IV. Inicio
Desperté y el dinosaurio seguía aquí. ¿Dónde estuvimos toda esta noche? Parece que fue hace unas horas cuando salía a mirar el ambiente festivo de la calle, la noche del dos de julio de hace doce años. El último presidente del pri, Zedillo, aparecía sonriente en la televisión para anunciarnos que ochenta años de historia terminaban. ¡Por fin lo habíamos logrado! ¡Echar al pri del gobierno, echar las crisis económicas, echar la corrupción, la injusticia, el autoritarismo, el robo, la dictadura perfecta, eso! En las calles de Coyoacán los sentimientos eran encontrados, los seguidores de Cárdenas por una parte andaban con sus pendones colgados a la espalda, retirándose cabizbajos, pensando quizás que esta victoria que yo le atribuía al pueblo, sería una jugada más para el sistema, para el pri disfrazado de azul; por otro lado estaba un grupo de muchachos estacionados frente a mí, esperando a que cambiara la luz del semáforo, era una espera que había durado ocho décadas, cientos de páginas de un libro de historia que nunca reconoció el gobierno, que nunca leyeron pero que llevaban sin advertirlo en sus miradas y, en la energía contenida de sus corazones que espontáneamente estalló de pronto en pitidos y gritos y porras. Esa noche, los autos cantaban una sinfonía de victoria que parecía de esperanza. Y pasamos la noche y, seis años después despertamos en la misma cama, con Martha, y la misma corrupción, y la misma injusticia, y la crisis, y el robo, y la dictablanda. Luego vino la guerra sucia o las nuevas elecciones. Llego un presidente electo por un margen insignificante y dudoso. Los diputados de izquierda le impidieron entrar al congreso a tomar protesta de su cargo tachándolo de ilegítimo, históricamente a este hecho se le llamaría “Golpe de Estado”, pero este es país de la caracterización y del disfraz y nunca se reconoció dicho golpe. Y como dispone el “handbook” de la historia de las dictaduras, el presidente se refugió con el ejército. A las pocas semanas de entrado en funciones anunció una ofensiva sin precedentes contra el crimen organizado. Y yo pensaba: ¿Será que por fin meta a la cárcel a los viejos priístas, o a las mafias de los sindicalistas o, a las mafias de los empresarios más ricos del país capaces de vender el alma de sus madres por un dólar? No, no.

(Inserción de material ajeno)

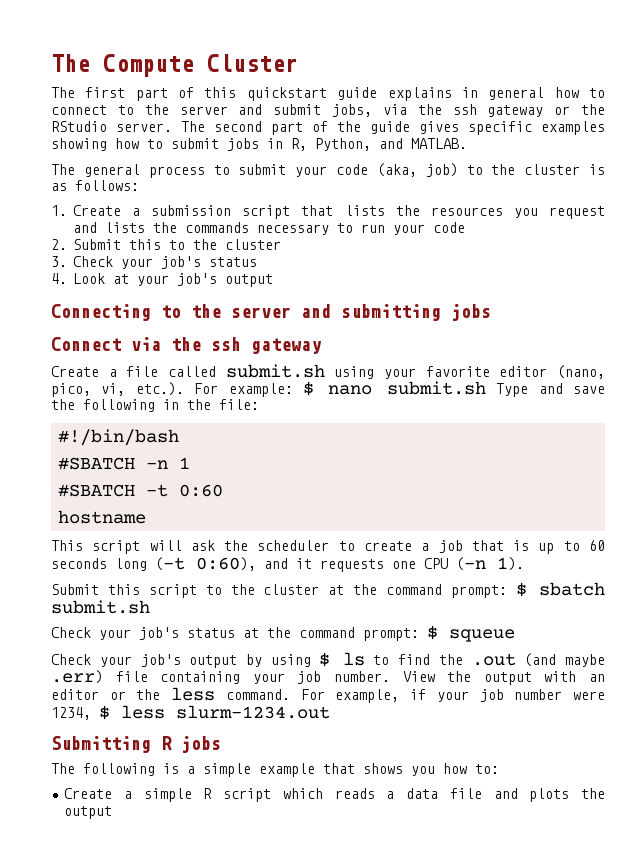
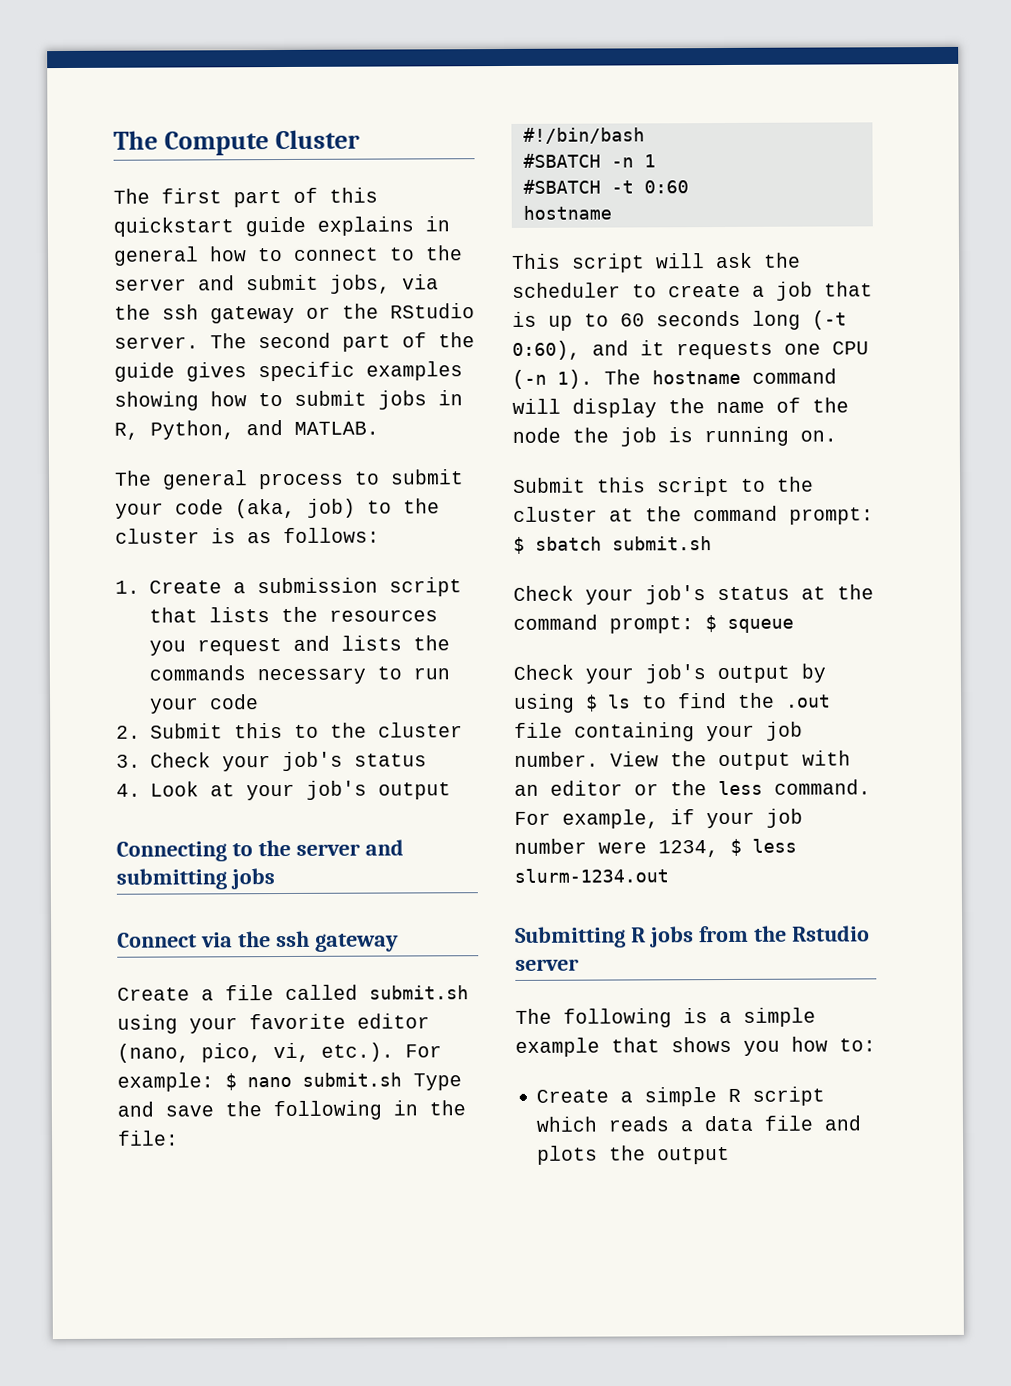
+ The hostname command will display the name of the node the job is running on.
- Check your job's output by using $ ls to find the .out (and maybe .err) file containing your job number.
+ Check your job's output by using $ ls to find the .out file containing your job number.
- Submitting R jobs
+ Submitting R jobs from the Rstudio server

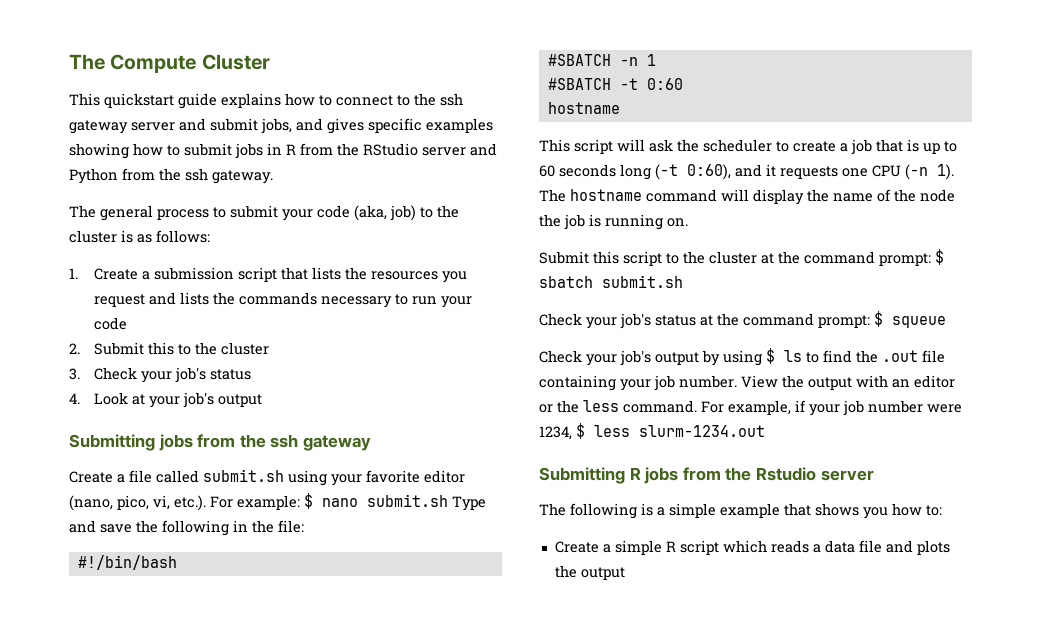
- The first part of this quickstart guide explains in general how to connect to the server and submit jobs, via the ssh gateway or the RStudio server. The second part of the guide gives specific examples showing how to submit jobs in R, Python, and MATLAB.
+ This quickstart guide explains how to connect to the ssh gateway server and submit jobs, and gives specific examples showing how to submit jobs in R from the RStudio server and Python from the ssh gateway.
- Connecting to the server and submitting jobs
- Connect via the ssh gateway
+ Submitting jobs from the ssh gateway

No. Se refería a otra mafia, una que de repente amanecía junto a nosotros, y que ingenuamente nunca percibimos sino hasta escuchar el cañón de sus metralletas, sustituyendo aquél de bocinas que anunciara a la esperanza, aquella lejana noche del 2000. La primera noticia de una incursión de una banda (de narcos), armada hasta los dientes en un pacífico poblado del norte del país, la vi en el televisor. Entonces comprendí que el dinosaurio nunca se había marchado que seguía allí y esta vez las urnas no lo iban a echar.